Revision comparison data
· · · ·
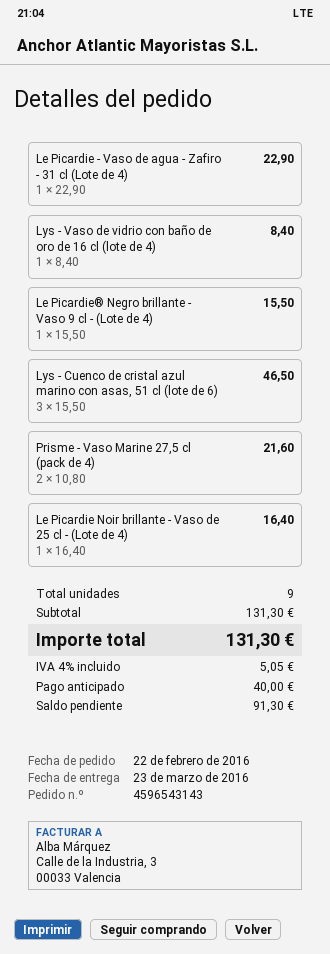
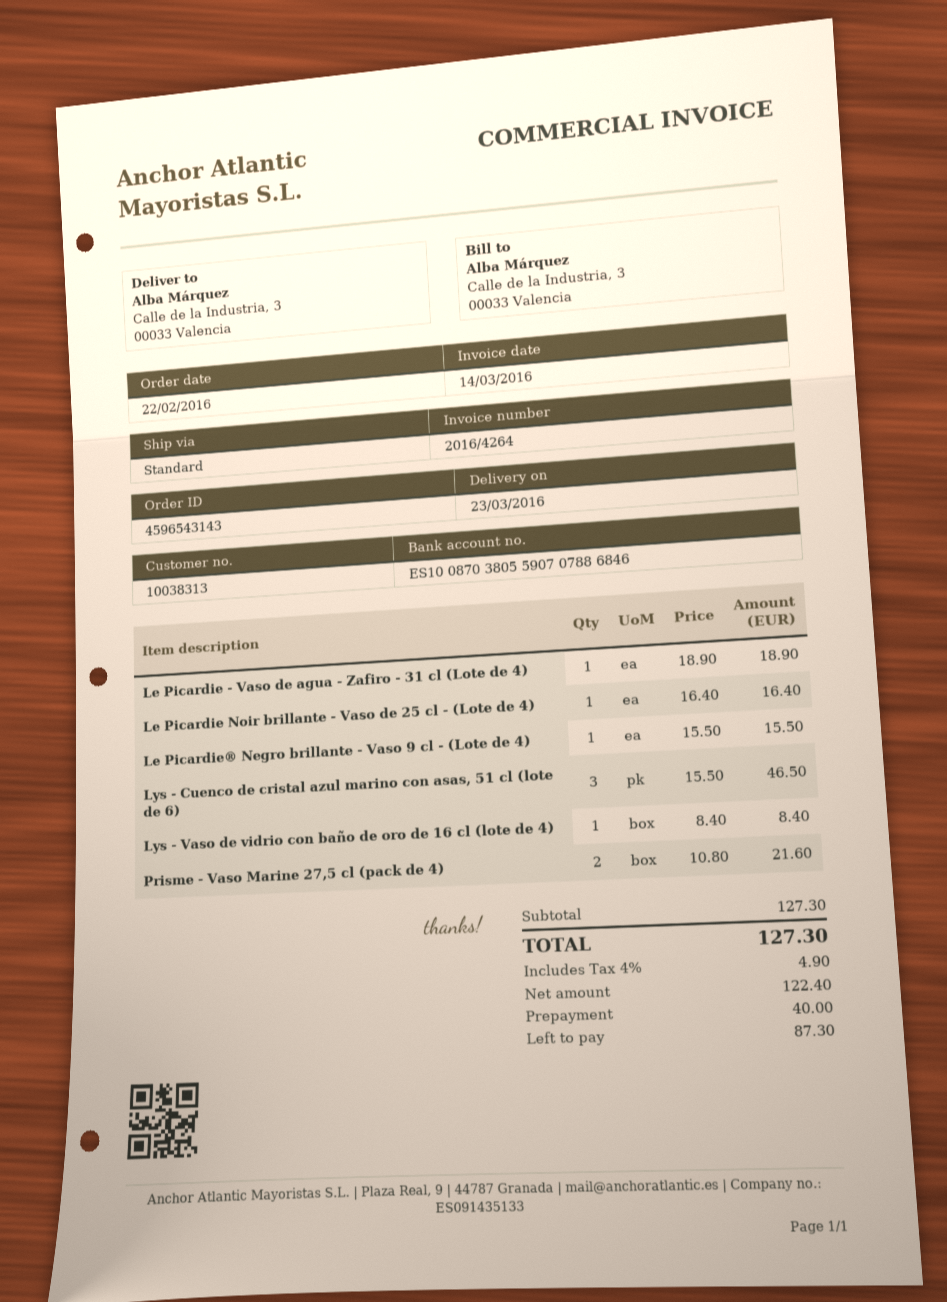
Le Picardie - Vaso de agua - Zafiro - 31 cl (Lote de 4): 1 x 22.90 = 22.90 -> 1 x 18.90 = 18.90
subtotal: 131.30 -> 127.30
tax: 4% = 5.05 -> 4% = 4.90
total: 131.30 -> 127.30
balance: 91.30 -> 87.30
· · · ·
ACTIVITY: What I need is every record written out exactly, minus the pictures.

EXERCISE SOLUTION:
Le Picardie - Vaso de agua - Zafiro - 31 cl (Lote de 4): 1 x 22.90 = 22.90 -> 1 x 18.90 = 18.90
subtotal: 131.30 -> 127.30
tax: 4% = 5.05 -> 4% = 4.90
total: 131.30 -> 127.30
balance: 91.30 -> 87.30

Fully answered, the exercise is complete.